* _Task statement_
Leaving the images aside, print every record in the material exactly.
───
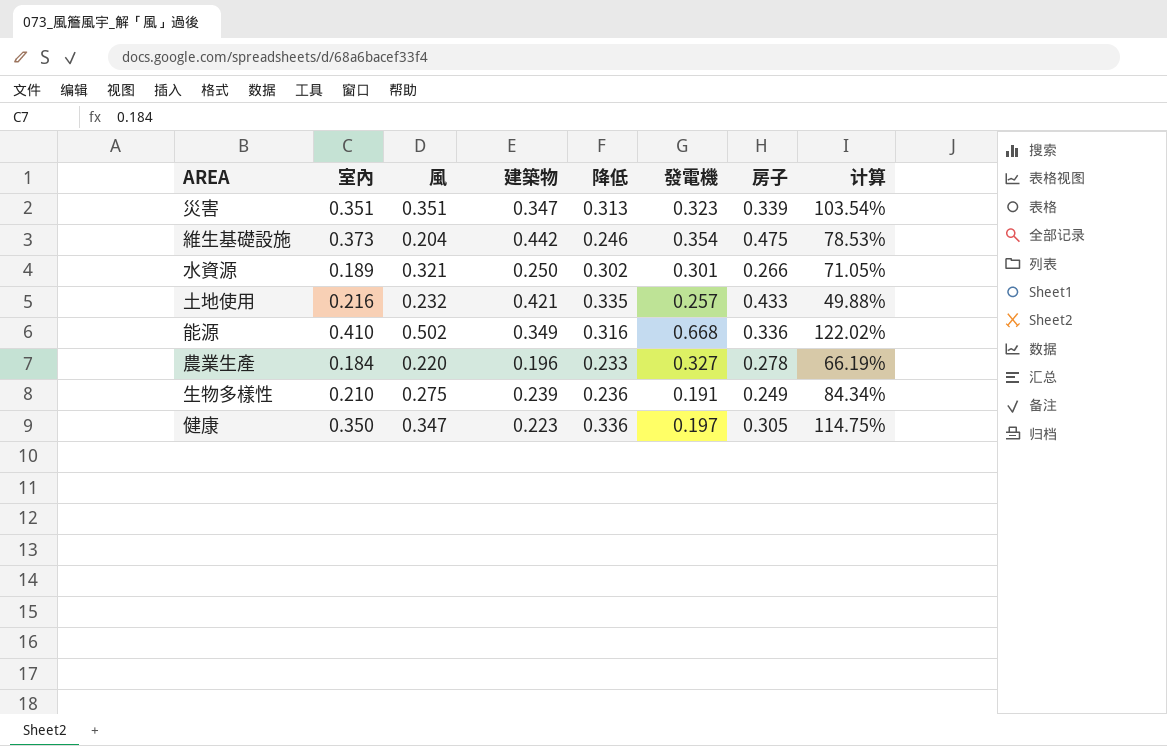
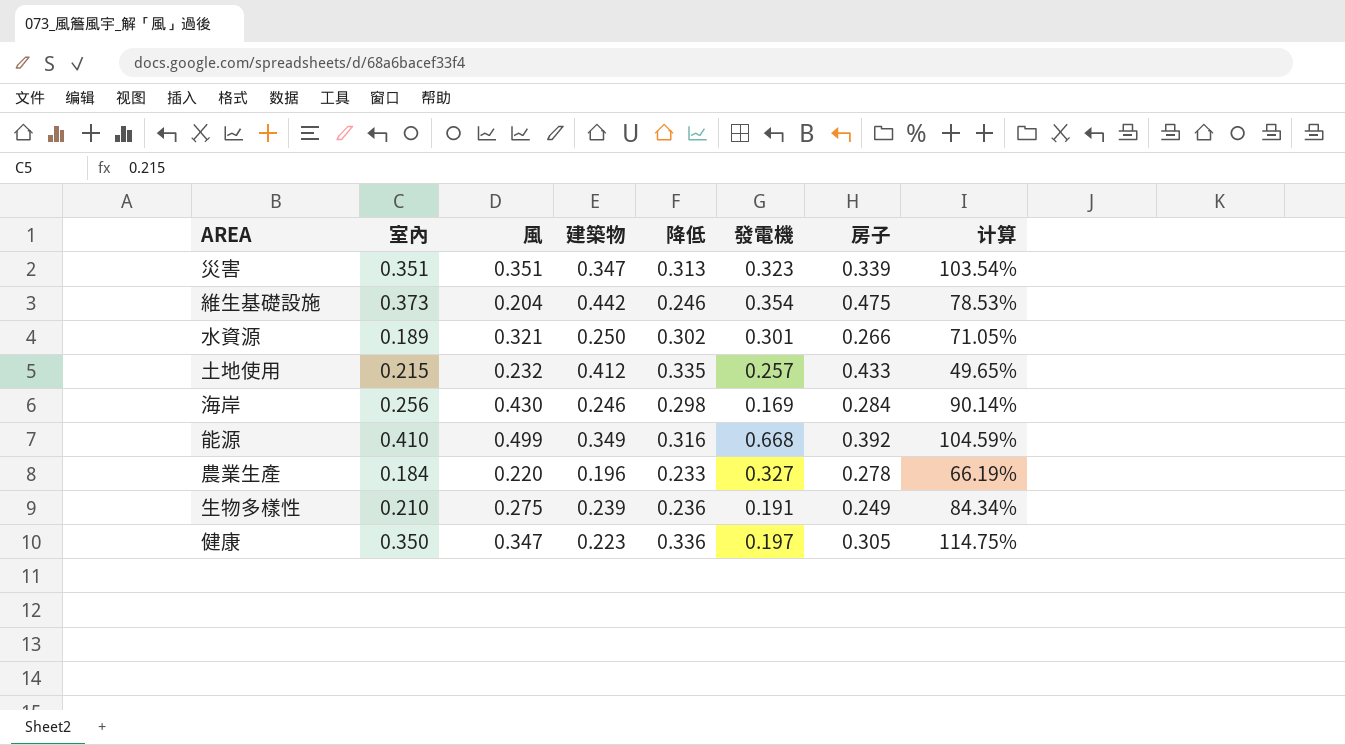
土地使用 | 室內: 0.216 -> 0.215
土地使用 | 建築物: 0.421 -> 0.412
土地使用 | 计算: 49.88% -> 49.65%
row 海岸: none -> 0.256 | 0.430 | 0.246 | 0.298 | 0.169 | 0.284 | 90.14%
能源 | 風: 0.502 -> 0.499
能源 | 房子: 0.336 -> 0.392
能源 | 计算: 122.02% -> 104.59%

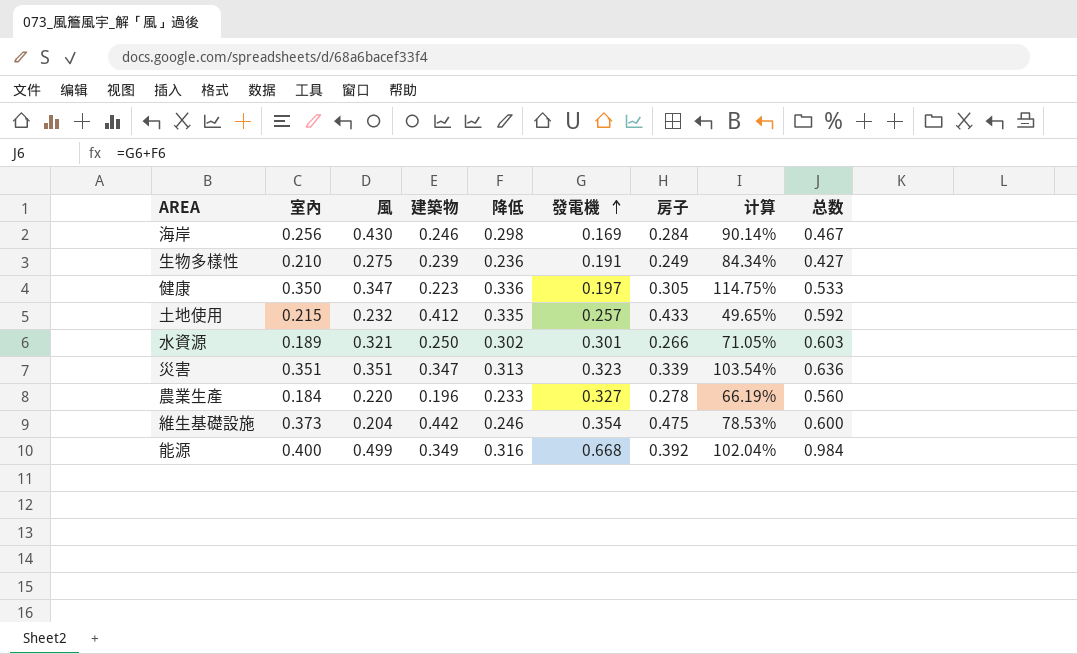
row order: none -> 發電機 ascending
column 总数 | formula: none -> [降低] + [發電機]
能源 | 室內: 0.410 -> 0.400
能源 | 计算: 104.59% -> 102.04%

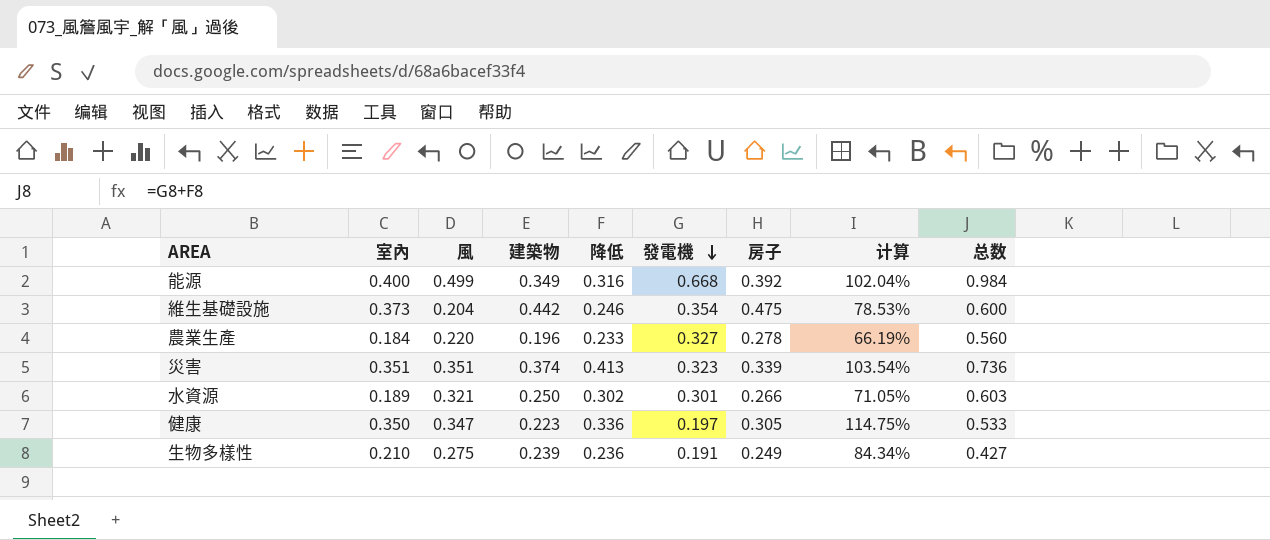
row order: 發電機 ascending -> 發電機 descending
row 海岸: 0.256 | 0.430 | 0.246 | 0.298 | 0.169 | 0.284 | 90.14% | 0.467 -> none
row 土地使用: 0.215 | 0.232 | 0.412 | 0.335 | 0.257 | 0.433 | 49.65% | 0.592 -> none
災害 | 建築物: 0.347 -> 0.374
災害 | 降低: 0.313 -> 0.413
災害 | 总数: 0.636 -> 0.736

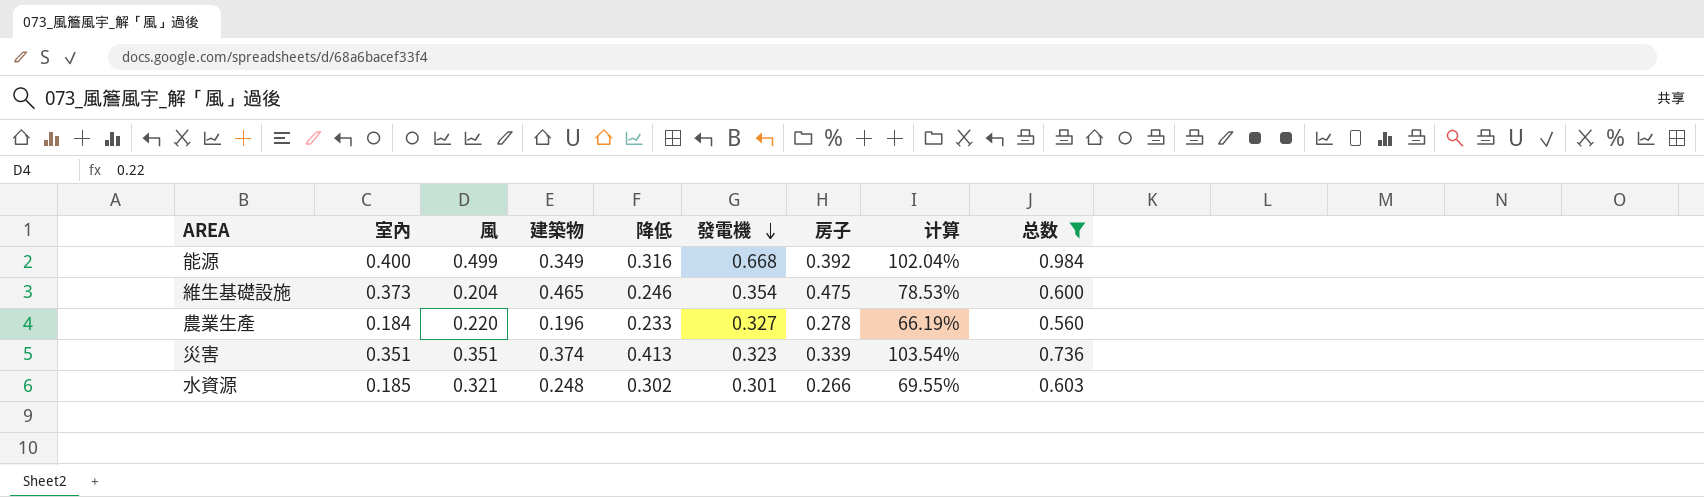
filter: none -> 总数 >= 0.560
維生基礎設施 | 建築物: 0.442 -> 0.465
水資源 | 室內: 0.189 -> 0.185
水資源 | 建築物: 0.250 -> 0.248
水資源 | 计算: 71.05% -> 69.55%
───
* _Task response_
土地使用 | 室內: 0.216 -> 0.215
土地使用 | 建築物: 0.421 -> 0.412
土地使用 | 计算: 49.88% -> 49.65%
row 海岸: none -> 0.256 | 0.430 | 0.246 | 0.298 | 0.169 | 0.284 | 90.14%
能源 | 風: 0.502 -> 0.499
能源 | 房子: 0.336 -> 0.392
能源 | 计算: 122.02% -> 104.59%

row order: none -> 發電機 ascending
column 总数 | formula: none -> [降低] + [發電機]
能源 | 室內: 0.410 -> 0.400
能源 | 计算: 104.59% -> 102.04%

row order: 發電機 ascending -> 發電機 descending
row 海岸: 0.256 | 0.430 | 0.246 | 0.298 | 0.169 | 0.284 | 90.14% | 0.467 -> none
row 土地使用: 0.215 | 0.232 | 0.412 | 0.335 | 0.257 | 0.433 | 49.65% | 0.592 -> none
災害 | 建築物: 0.347 -> 0.374
災害 | 降低: 0.313 -> 0.413
災害 | 总数: 0.636 -> 0.736

filter: none -> 总数 >= 0.560
維生基礎設施 | 建築物: 0.442 -> 0.465
水資源 | 室內: 0.189 -> 0.185
水資源 | 建築物: 0.250 -> 0.248
水資源 | 计算: 71.05% -> 69.55%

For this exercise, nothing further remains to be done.